§ EXERCISE DESCRIPTION
Every line below that holds the word "padding" counts once; please tally them and give only the total.

__________

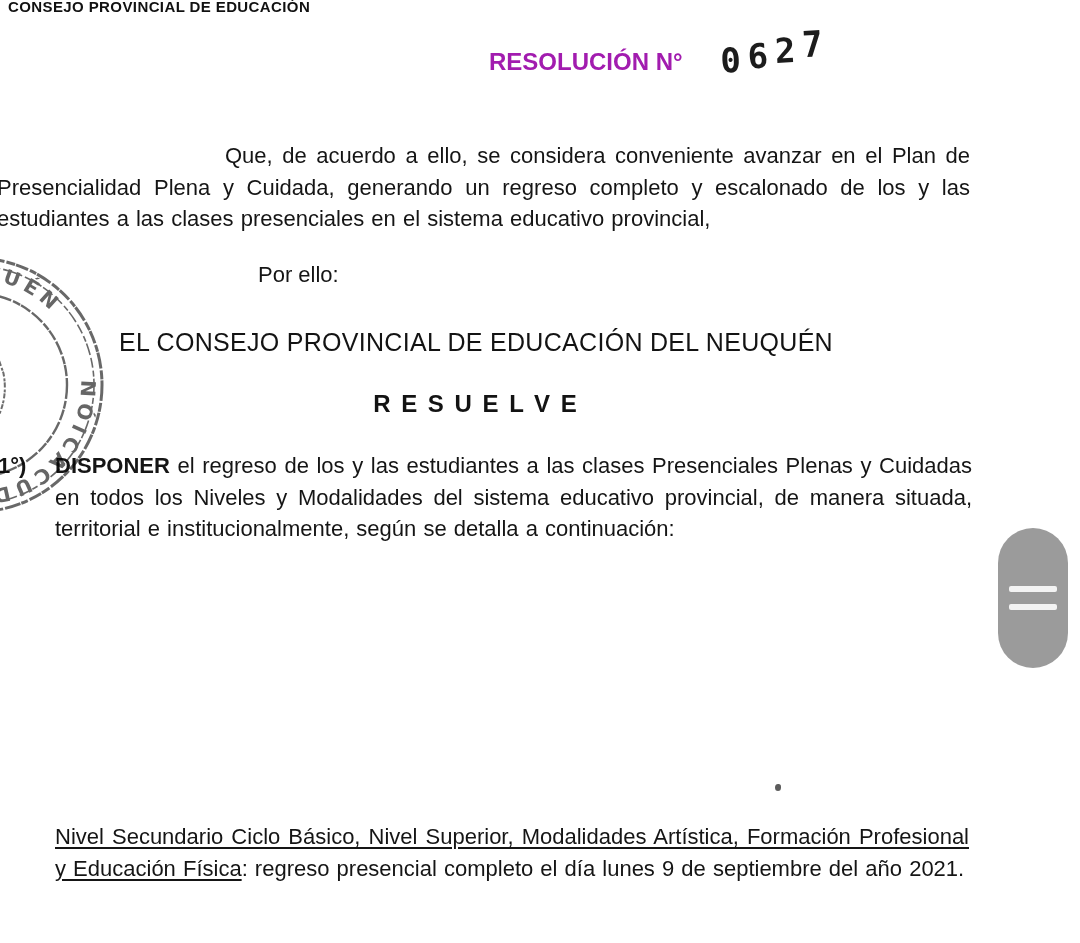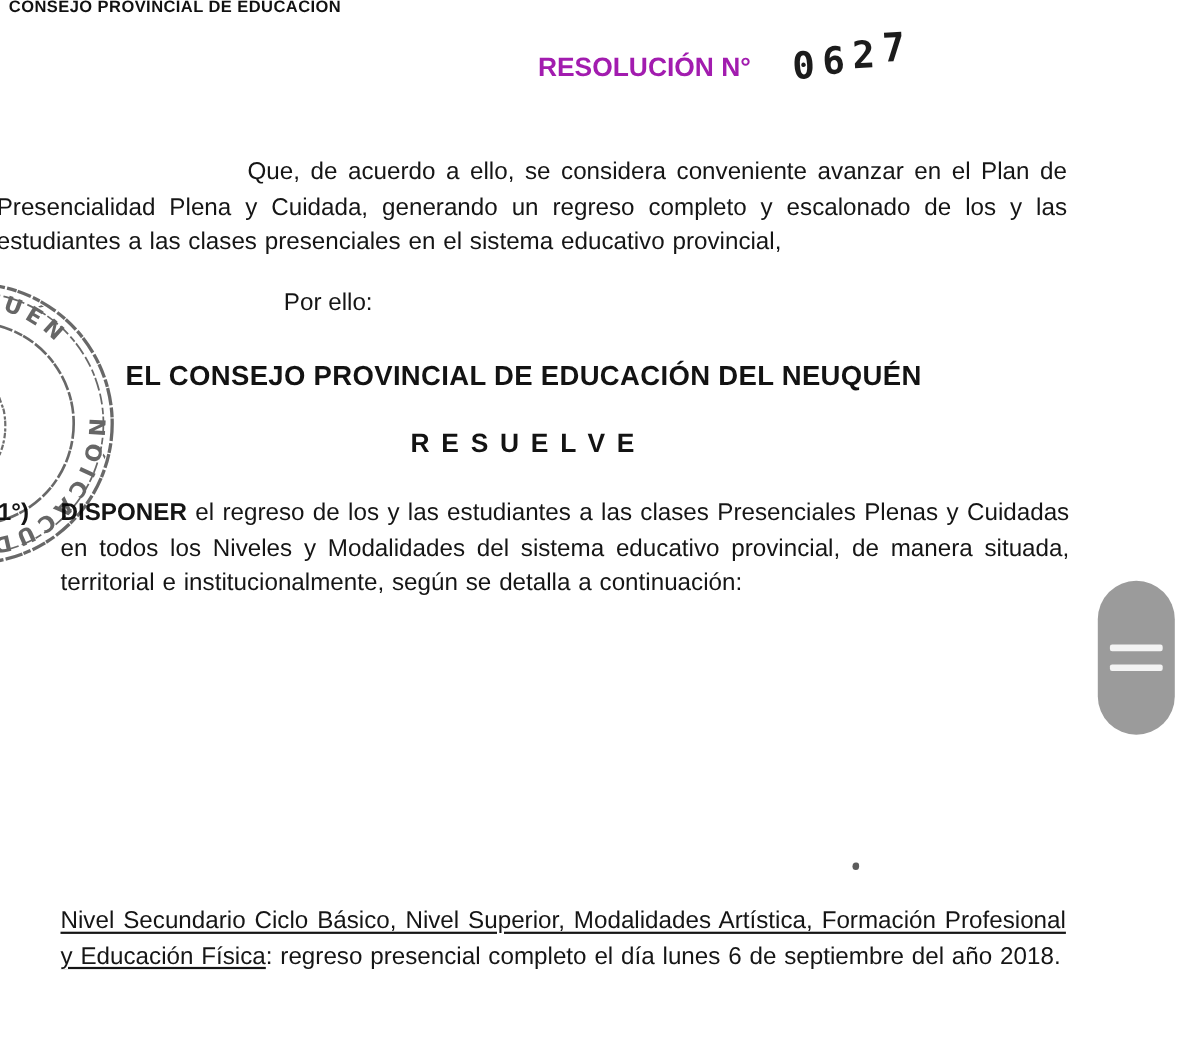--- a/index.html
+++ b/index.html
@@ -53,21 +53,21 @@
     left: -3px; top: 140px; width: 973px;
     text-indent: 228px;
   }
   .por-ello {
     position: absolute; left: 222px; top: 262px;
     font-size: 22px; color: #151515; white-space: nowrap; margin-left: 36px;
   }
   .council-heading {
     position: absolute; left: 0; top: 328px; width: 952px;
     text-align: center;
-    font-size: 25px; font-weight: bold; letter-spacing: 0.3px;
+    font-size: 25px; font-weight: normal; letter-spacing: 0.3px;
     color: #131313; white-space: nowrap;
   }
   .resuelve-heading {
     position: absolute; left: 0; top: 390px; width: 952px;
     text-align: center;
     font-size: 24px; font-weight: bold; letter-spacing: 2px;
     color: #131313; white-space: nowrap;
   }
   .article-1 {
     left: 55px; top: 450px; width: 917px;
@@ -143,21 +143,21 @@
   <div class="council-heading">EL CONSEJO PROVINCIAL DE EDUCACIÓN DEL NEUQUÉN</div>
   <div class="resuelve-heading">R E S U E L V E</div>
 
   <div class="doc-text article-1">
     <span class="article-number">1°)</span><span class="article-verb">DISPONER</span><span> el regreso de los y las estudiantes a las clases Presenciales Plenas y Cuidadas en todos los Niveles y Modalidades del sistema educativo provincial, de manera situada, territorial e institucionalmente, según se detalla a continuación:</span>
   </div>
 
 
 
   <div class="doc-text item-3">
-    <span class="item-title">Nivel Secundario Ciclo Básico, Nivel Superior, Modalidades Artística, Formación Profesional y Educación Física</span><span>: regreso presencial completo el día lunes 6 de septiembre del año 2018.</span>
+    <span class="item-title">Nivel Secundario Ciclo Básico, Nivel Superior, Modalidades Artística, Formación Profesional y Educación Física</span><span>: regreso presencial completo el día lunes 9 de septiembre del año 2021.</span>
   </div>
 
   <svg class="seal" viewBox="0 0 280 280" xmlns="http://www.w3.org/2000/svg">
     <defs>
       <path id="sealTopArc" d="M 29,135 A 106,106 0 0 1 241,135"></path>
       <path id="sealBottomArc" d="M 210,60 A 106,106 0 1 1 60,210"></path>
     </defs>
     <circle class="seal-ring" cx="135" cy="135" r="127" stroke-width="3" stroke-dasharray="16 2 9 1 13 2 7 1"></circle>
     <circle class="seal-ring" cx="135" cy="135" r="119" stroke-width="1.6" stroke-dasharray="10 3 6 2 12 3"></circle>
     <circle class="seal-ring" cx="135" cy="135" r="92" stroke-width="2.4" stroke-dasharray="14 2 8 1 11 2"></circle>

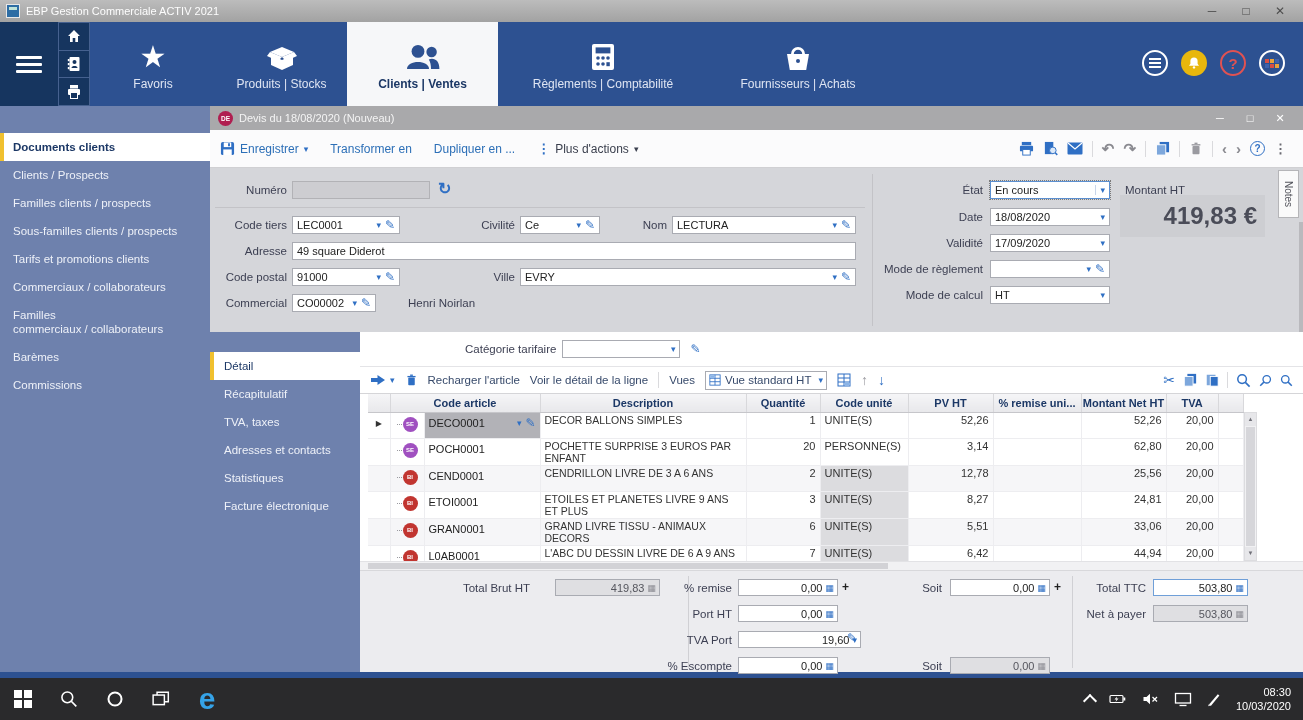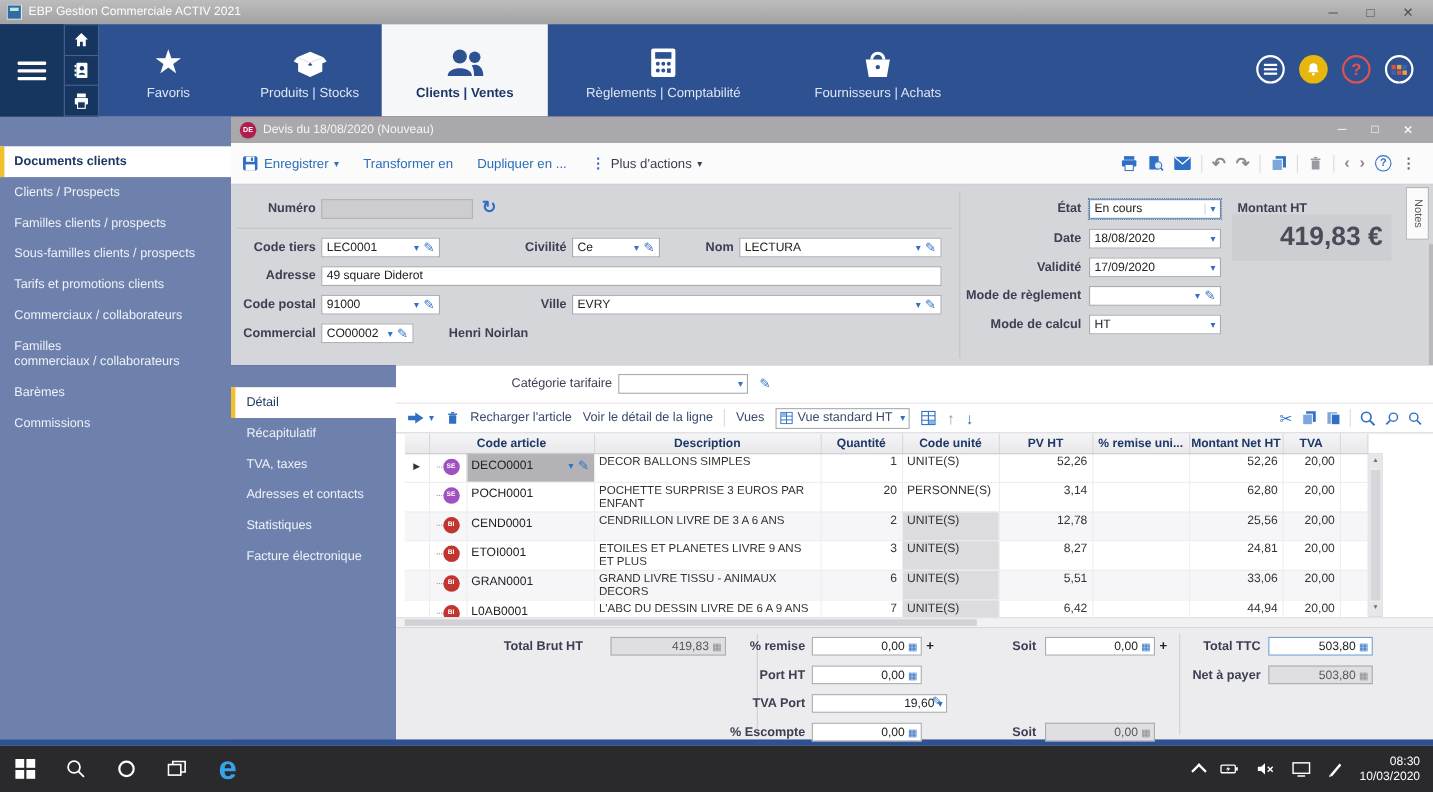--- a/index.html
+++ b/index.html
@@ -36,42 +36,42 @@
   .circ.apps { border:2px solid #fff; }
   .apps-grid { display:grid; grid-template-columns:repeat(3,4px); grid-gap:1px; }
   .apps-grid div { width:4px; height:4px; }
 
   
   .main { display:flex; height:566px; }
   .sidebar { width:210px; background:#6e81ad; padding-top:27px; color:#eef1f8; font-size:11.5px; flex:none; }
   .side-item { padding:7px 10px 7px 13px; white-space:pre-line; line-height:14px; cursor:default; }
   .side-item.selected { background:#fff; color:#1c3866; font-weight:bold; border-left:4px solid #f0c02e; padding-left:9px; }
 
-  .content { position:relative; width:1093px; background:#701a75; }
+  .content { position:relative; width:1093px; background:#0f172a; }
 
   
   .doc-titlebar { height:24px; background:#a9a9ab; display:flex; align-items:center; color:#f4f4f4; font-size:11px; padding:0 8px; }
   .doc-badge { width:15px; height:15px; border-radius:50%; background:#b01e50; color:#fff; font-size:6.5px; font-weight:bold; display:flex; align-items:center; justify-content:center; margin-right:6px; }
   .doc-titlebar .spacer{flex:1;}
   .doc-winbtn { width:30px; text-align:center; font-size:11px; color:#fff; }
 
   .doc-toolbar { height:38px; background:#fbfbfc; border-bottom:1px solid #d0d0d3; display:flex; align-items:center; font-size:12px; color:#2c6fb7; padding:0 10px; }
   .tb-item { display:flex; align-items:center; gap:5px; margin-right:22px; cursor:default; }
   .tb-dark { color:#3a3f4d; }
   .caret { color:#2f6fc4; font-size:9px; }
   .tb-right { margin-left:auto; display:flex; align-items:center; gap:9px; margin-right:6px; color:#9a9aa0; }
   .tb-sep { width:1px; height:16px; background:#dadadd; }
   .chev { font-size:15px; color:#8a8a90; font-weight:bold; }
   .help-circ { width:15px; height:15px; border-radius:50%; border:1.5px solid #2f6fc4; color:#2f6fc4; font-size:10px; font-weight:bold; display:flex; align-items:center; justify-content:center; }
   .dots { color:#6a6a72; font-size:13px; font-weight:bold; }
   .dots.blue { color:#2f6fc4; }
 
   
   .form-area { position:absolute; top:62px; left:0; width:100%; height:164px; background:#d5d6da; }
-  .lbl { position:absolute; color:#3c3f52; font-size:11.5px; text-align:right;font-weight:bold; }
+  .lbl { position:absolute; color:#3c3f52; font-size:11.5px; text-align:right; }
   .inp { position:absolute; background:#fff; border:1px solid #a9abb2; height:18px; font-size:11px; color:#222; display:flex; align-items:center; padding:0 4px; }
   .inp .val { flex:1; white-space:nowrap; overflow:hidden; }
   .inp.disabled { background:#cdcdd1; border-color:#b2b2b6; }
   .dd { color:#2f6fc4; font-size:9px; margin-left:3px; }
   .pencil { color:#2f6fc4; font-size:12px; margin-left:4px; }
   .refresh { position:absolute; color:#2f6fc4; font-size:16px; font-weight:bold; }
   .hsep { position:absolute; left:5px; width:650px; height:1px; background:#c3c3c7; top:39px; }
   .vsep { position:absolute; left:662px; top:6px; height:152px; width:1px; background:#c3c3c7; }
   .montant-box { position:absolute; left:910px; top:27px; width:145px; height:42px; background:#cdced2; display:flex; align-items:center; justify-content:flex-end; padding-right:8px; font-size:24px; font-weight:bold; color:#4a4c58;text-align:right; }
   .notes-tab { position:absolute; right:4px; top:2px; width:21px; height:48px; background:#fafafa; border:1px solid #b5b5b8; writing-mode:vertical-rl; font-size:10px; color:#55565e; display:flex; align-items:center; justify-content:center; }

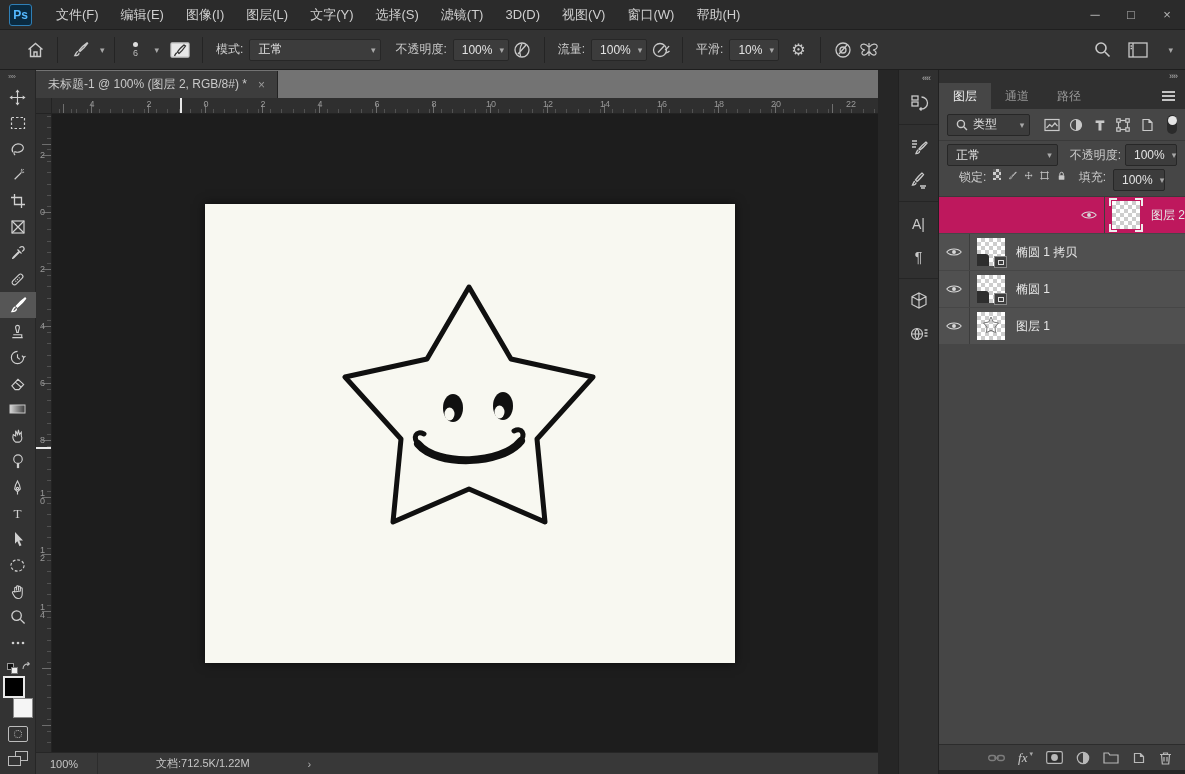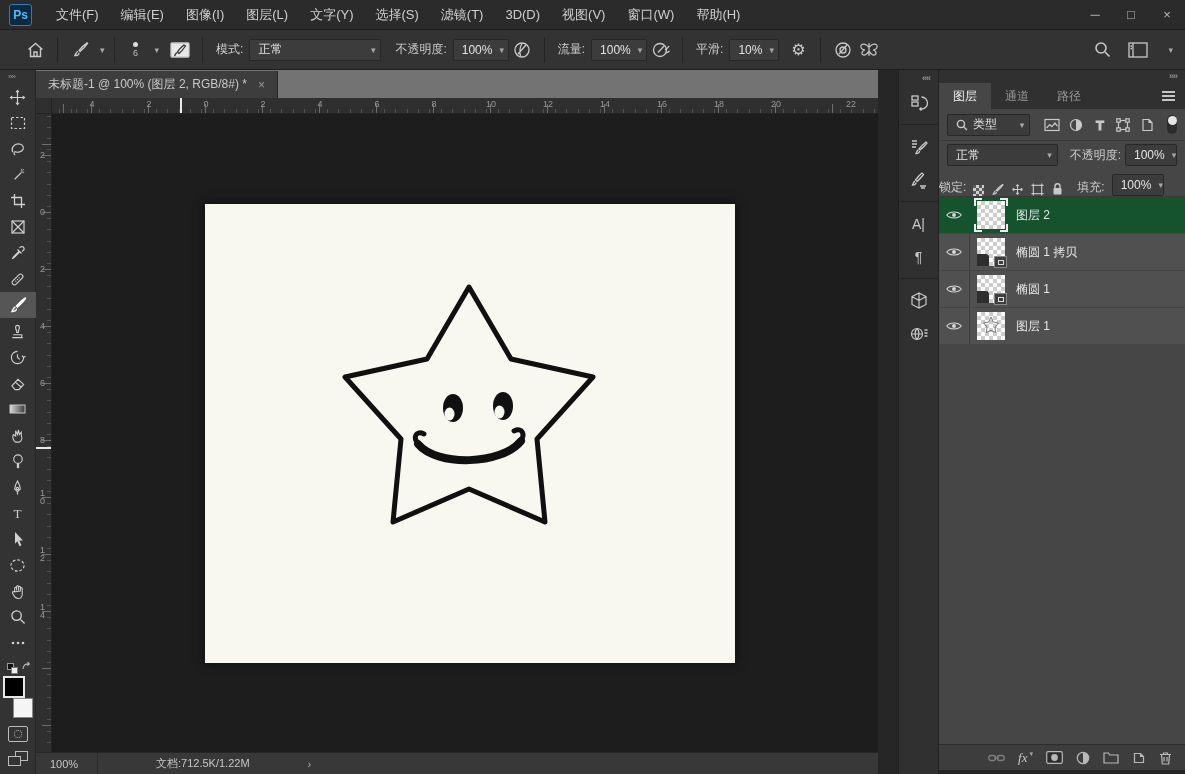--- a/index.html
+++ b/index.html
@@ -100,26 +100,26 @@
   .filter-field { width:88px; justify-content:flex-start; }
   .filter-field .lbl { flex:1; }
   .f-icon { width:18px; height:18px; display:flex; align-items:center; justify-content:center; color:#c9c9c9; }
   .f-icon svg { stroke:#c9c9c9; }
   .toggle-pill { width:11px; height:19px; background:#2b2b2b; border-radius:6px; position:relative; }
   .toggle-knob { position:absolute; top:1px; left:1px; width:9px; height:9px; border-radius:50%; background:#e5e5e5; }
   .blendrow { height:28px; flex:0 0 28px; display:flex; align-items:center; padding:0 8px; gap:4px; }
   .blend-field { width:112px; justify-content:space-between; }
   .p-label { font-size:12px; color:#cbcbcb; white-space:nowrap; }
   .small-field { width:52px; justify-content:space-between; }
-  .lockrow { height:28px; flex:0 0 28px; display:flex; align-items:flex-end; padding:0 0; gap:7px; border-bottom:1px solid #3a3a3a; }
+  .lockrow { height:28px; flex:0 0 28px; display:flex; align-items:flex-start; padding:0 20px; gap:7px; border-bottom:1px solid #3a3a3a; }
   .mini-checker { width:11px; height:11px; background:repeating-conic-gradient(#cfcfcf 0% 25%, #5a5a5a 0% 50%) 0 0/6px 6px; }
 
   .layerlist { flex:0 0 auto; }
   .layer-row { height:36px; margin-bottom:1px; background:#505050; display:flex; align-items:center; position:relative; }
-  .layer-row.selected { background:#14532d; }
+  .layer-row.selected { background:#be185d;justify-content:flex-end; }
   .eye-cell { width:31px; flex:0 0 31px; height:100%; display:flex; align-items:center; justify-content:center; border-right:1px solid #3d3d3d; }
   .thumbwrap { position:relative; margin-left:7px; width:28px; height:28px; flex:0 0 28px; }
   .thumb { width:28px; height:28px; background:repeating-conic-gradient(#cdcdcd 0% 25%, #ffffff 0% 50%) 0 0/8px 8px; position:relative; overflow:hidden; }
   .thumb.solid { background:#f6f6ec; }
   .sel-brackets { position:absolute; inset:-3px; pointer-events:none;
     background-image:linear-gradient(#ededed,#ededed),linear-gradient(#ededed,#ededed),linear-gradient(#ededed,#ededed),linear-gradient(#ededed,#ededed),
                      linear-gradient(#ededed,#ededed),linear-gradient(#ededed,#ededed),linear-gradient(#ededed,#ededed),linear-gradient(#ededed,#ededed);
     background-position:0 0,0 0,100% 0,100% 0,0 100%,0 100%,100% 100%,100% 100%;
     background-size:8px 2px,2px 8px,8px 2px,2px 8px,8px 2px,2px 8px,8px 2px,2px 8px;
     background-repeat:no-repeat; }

__________

§ REPLY TO THE EXERCISE
10